There is an inherent faith exhibited when one chooses to fall in love with anything, not the all encompassing love that we share for family and friends, but, still, the kind of lesser love that is a lifelong passion for something that makes our lives just a little bit better. For me, one of these things has been wine. Especially aged wines, wines that have had time to mellow and grow in complexity. I am an unabashed fan of my home turf, I am an absolute supporter of California wines and all they can be, but, I have always always held Bordeaux in special esteem.
For me, a fine Bordeaux only begins to reach it's potential after 10 years of aging, something that speaks to the inherent optimism, faith if you will, that this wine will spend 10 years maturing, and not turning to vinegar or gathering some form of taint making it undrinkable. Through my many adventures through the health system, cancer scares, surgeries et al...there were those bottles just laying there, waiting. You have to wonder what would possess a person, in the midst of dealing with multiple health issues to buy wine that could take 10, 20 or even 40 years to mature. Yes, I own a bottle that will probably take another 25 years to reach it's potential. Optimism and Faith.

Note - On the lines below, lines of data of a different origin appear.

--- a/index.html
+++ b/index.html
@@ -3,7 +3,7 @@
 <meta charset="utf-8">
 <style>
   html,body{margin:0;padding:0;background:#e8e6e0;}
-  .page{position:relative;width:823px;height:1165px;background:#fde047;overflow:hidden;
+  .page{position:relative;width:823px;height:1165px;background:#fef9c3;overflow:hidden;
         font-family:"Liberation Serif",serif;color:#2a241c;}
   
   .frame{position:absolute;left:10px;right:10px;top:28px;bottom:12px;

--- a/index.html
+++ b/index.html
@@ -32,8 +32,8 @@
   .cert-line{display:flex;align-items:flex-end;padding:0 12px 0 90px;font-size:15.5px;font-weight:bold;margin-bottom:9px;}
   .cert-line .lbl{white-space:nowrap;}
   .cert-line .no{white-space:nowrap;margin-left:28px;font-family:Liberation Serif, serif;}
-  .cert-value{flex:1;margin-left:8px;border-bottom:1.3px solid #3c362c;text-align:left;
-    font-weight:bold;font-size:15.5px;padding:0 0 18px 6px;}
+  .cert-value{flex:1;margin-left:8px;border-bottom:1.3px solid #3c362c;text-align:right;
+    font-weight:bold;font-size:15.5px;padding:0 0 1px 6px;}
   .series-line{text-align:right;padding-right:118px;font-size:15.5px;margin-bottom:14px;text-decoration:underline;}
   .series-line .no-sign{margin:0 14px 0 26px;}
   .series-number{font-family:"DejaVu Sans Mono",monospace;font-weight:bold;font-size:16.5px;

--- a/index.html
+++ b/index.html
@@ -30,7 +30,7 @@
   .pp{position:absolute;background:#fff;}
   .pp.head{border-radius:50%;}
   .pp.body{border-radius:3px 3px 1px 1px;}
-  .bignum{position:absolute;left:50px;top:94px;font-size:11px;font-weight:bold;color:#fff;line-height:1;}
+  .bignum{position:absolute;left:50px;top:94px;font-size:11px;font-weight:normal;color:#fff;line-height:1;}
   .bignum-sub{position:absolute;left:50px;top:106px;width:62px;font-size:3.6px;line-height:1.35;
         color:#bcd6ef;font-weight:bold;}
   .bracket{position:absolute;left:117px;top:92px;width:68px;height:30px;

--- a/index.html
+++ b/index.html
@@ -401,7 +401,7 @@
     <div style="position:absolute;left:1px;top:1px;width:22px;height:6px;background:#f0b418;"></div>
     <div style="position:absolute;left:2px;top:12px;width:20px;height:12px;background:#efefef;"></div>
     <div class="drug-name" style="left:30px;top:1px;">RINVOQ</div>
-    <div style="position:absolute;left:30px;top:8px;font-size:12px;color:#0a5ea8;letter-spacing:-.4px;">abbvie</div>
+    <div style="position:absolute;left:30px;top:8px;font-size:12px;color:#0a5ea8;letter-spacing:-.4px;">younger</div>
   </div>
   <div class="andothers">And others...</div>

Tonight, I will open at least one of these, perhaps two, and share them for dinner with some friends. These are not my usuals, not daily drinkers in any manner. I have waited 11 years for these to come to a point where I hope they are the expressions of their pedigree and their terroir. A 2000 Baron de Rothschild Carruades de Lafite and a 2000 Chateau Figeac stand ready to celebrate our mutual maturity.
Hopefully this will correct the one misstep of last nights dinner, a horrible sochu mint cocktail that spoke to chewing on mint stems. I know, horrible snobbery, what can I say, I may enjoy spending all night smoking a brisket and eating cherries laced with bourbon, but, I really enjoy a good plate of charceuterie and a little wine.